Chromatography Forum

hi there,
I am trying to develop the method for analysis of cidofovir API. I got good retention of cidofovir using ion pair(tetrabutyl ammonium dihydrogen phosphate), but it is quite unstable as the method is gradient. The product is not getting retained without the use of ion pair. Does anyone have the method without the use of ion pair.

Thanks in advance

There are now many columns from multiple manufacturers that provide retention of very polar organics without using ion pairs. Look for a good polar embedded phase as one option. There are some "aqueous stable" phases that also could be evaluated. And SIELC offers a mixed mode phase that has embedded ions in the ligand, and Imtackt has a multi-mode phase as well.

I'm sure if you wait a bit longer the manufacturers will probably post their suggestions. Otherwise, check with your favorite column manufacturer for phases that retain very polar compounds. You should be able to do thiw without ion pairing.
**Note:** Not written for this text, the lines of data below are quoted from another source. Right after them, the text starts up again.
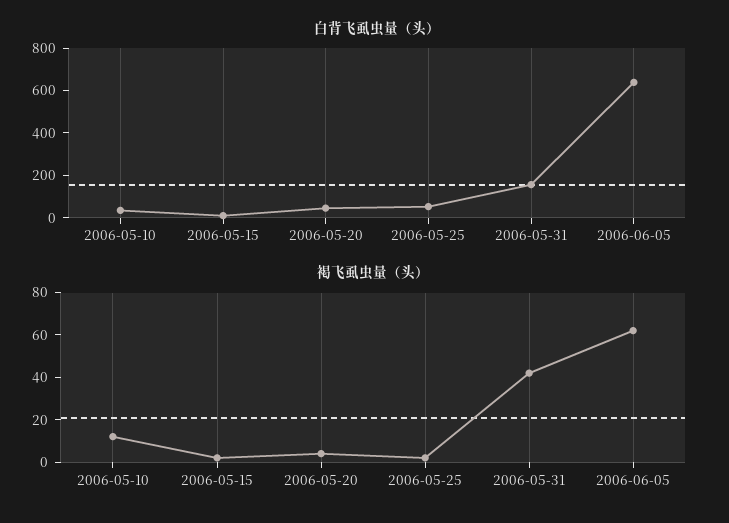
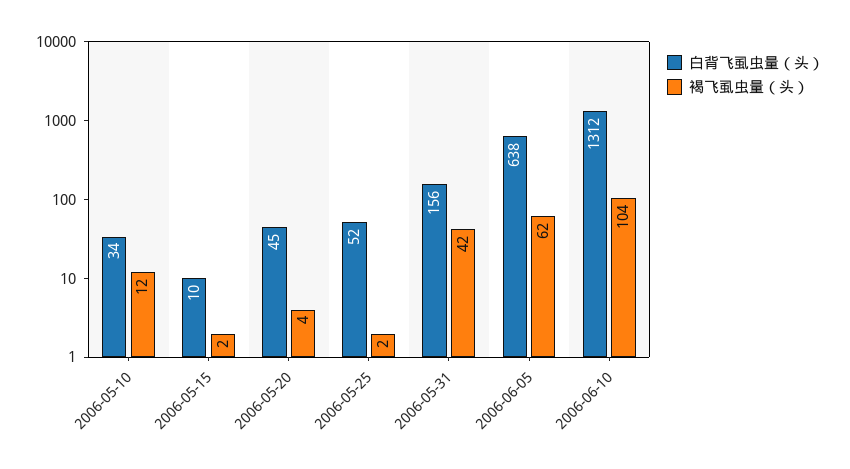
白背飞虱虫量（头）, 2006-06-10: none -> 1312
褐飞虱虫量（头）, 2006-06-10: none -> 104

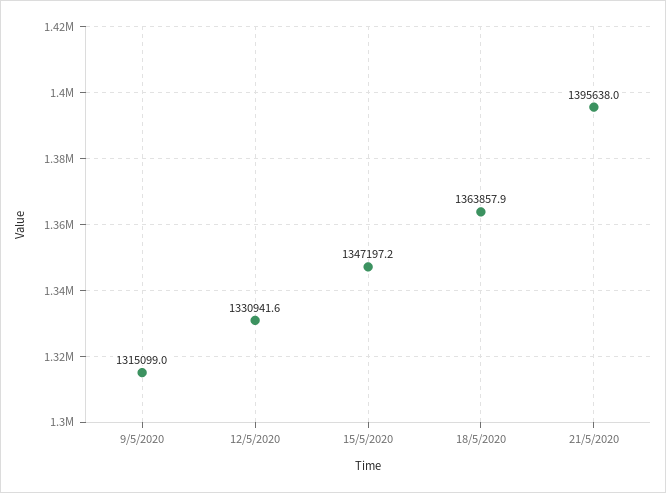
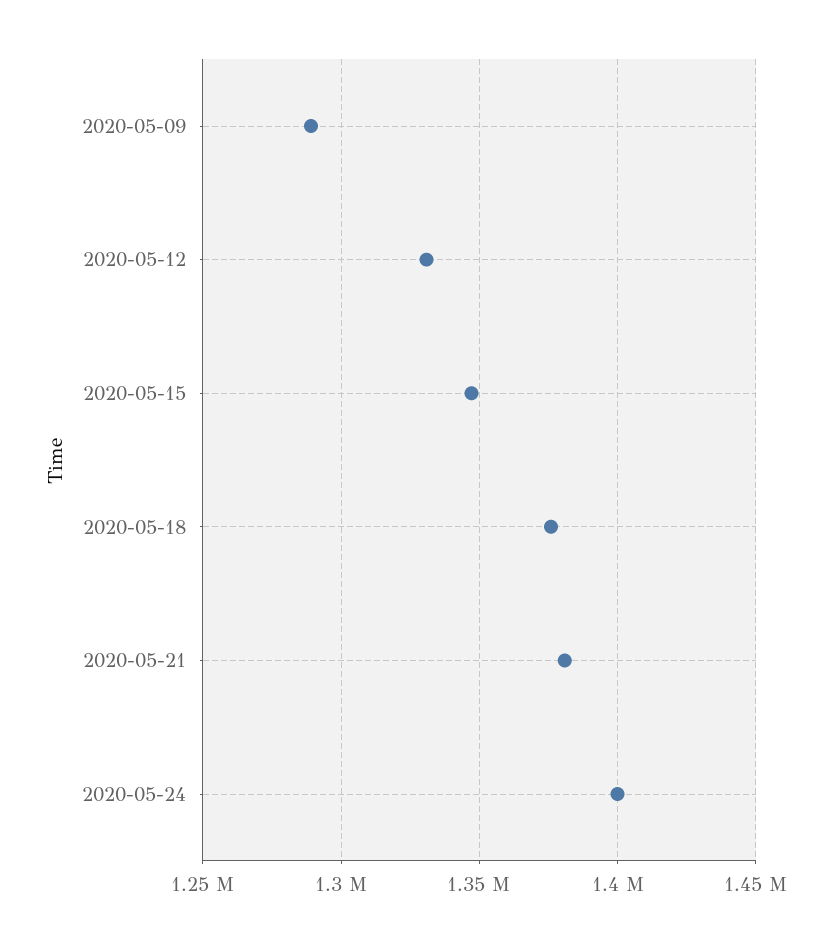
9/5/2020: 1315099 -> 1290000
18/5/2020: 1363857.9 -> 1375000
21/5/2020: 1395638 -> 1380000
2020-05-24: none -> 1400000

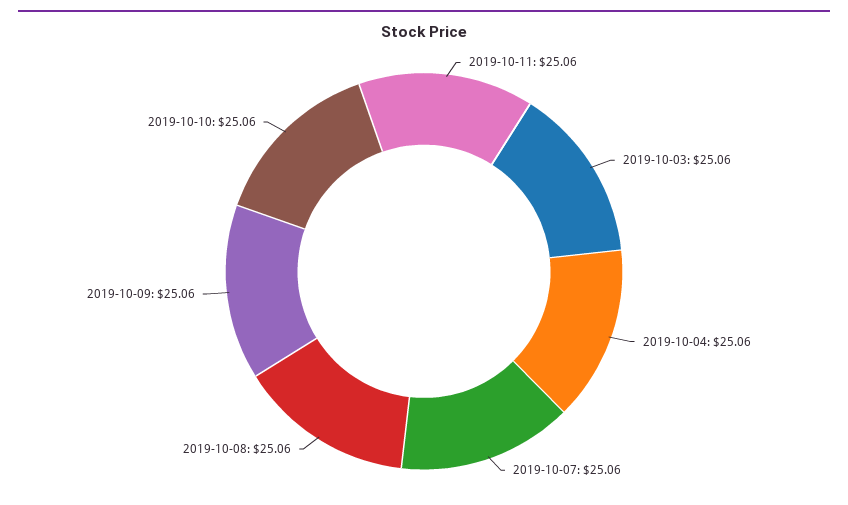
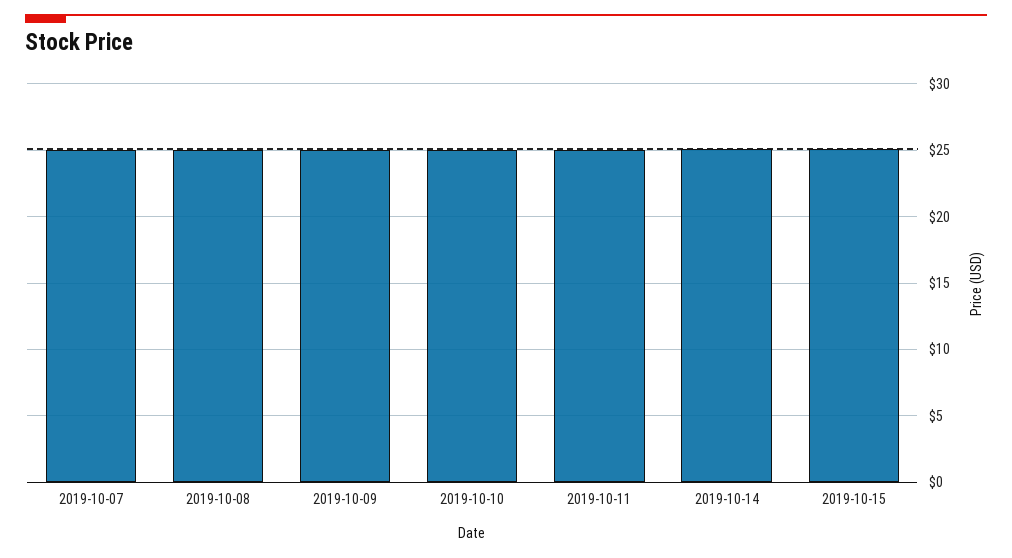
2019-10-03: 25.06 -> none
2019-10-04: 25.06 -> none
2019-10-14: none -> 25
2019-10-15: none -> 25

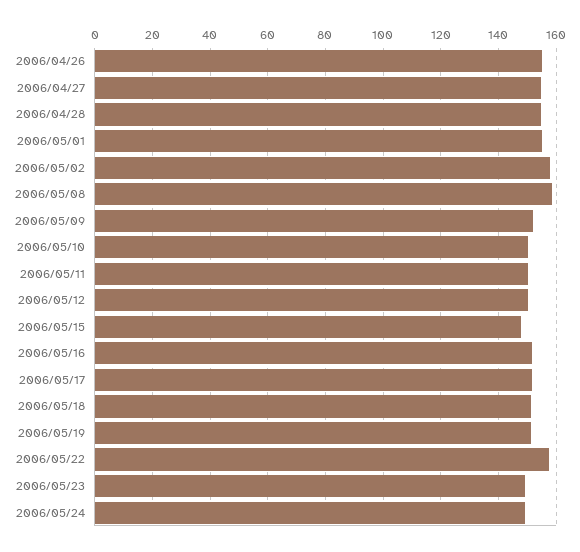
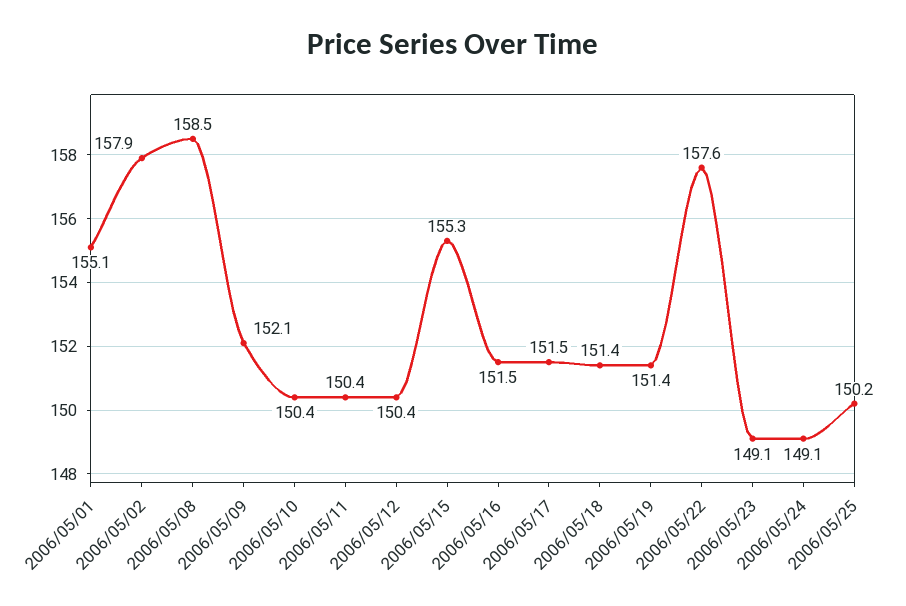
2006/04/26: 155 -> none
2006/04/27: 155 -> none
2006/04/28: 155 -> none
2006/05/15: 147.5 -> 155.3
2006/05/25: none -> 150.2

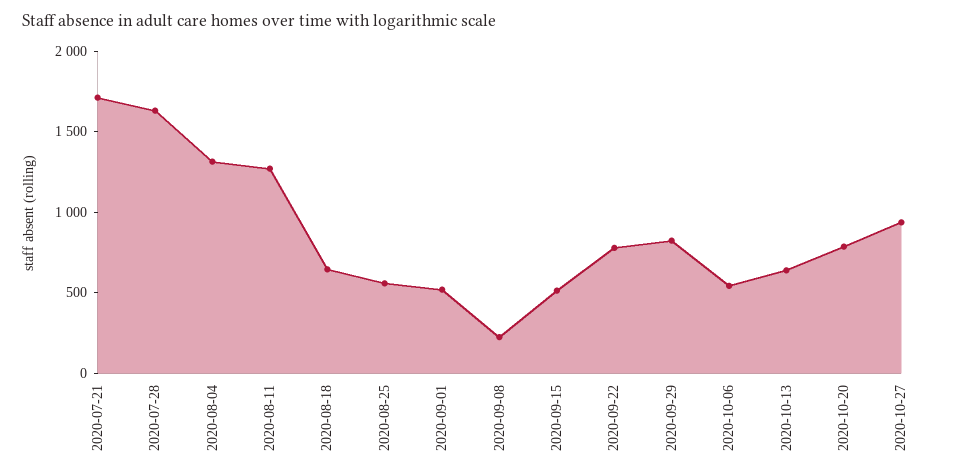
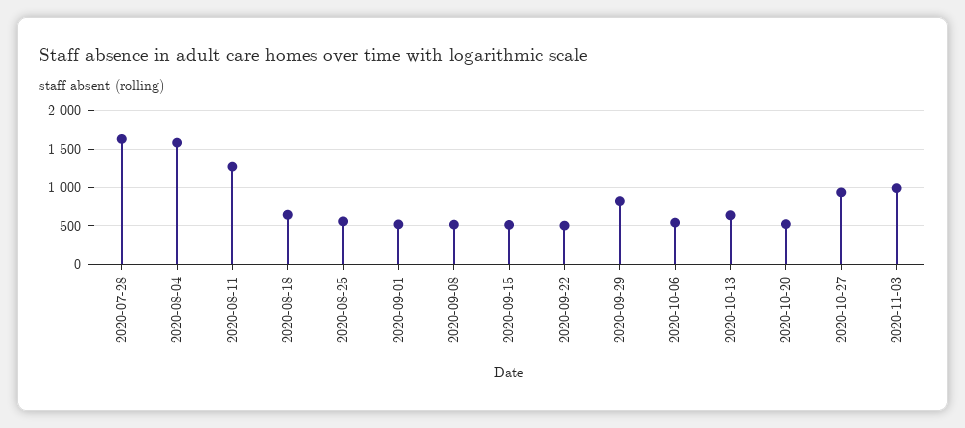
2020-07-21: 1700 -> none
2020-08-04: 1300 -> 1600
2020-09-08: 200 -> 500
2020-09-22: 800 -> 500
2020-10-20: 800 -> 500
2020-11-03: none -> 1000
here are methods for cidofovir without ion-pairing reagent, using Primesep D and Primesep 100 columns:

http://www.sielc.com/compound_153.html

Also here is article on tenofovir (no IP reagent, Primesep B4 mixed-mode column):
Evaluation of Hexadecyloxypropyl-9-R-[2-(Phosphonomethoxy)Propyl]-
Adenine, CMX157, as a Potential Treatment for Human
Immunodeficiency Virus Type 1 and
Hepatitis B Virus Infections, ANTIMICROBIAL AGENTS AND CHEMOTHERAPY, Oct. 2007, p. 3505–3509

Contact me if you have questions.

thanks vlad. But i already got this information. I am not having primsep B column but I tried YMC bASIC column instead but got the peak eluted at 2 min. Can u suggest any equivalent column for that.

thanks in advance.

here are methods for cidofovir without ion-pairing reagent, using Primesep D and Primesep 100 columns:

http://www.sielc.com/compound_153.html

Also here is article on tenofovir (no IP reagent, Primesep B4 mixed-mode column):
Evaluation of Hexadecyloxypropyl-9-R-[2-(Phosphonomethoxy)Propyl]-
Adenine, CMX157, as a Potential Treatment for Human
Immunodeficiency Virus Type 1 and
Hepatitis B Virus Infections, ANTIMICROBIAL AGENTS AND CHEMOTHERAPY, Oct. 2007, p. 3505–3509

Contact me if you have questions.

This compound is ideal for HILIC. Use an Atlantis HILIC silica column for this assay.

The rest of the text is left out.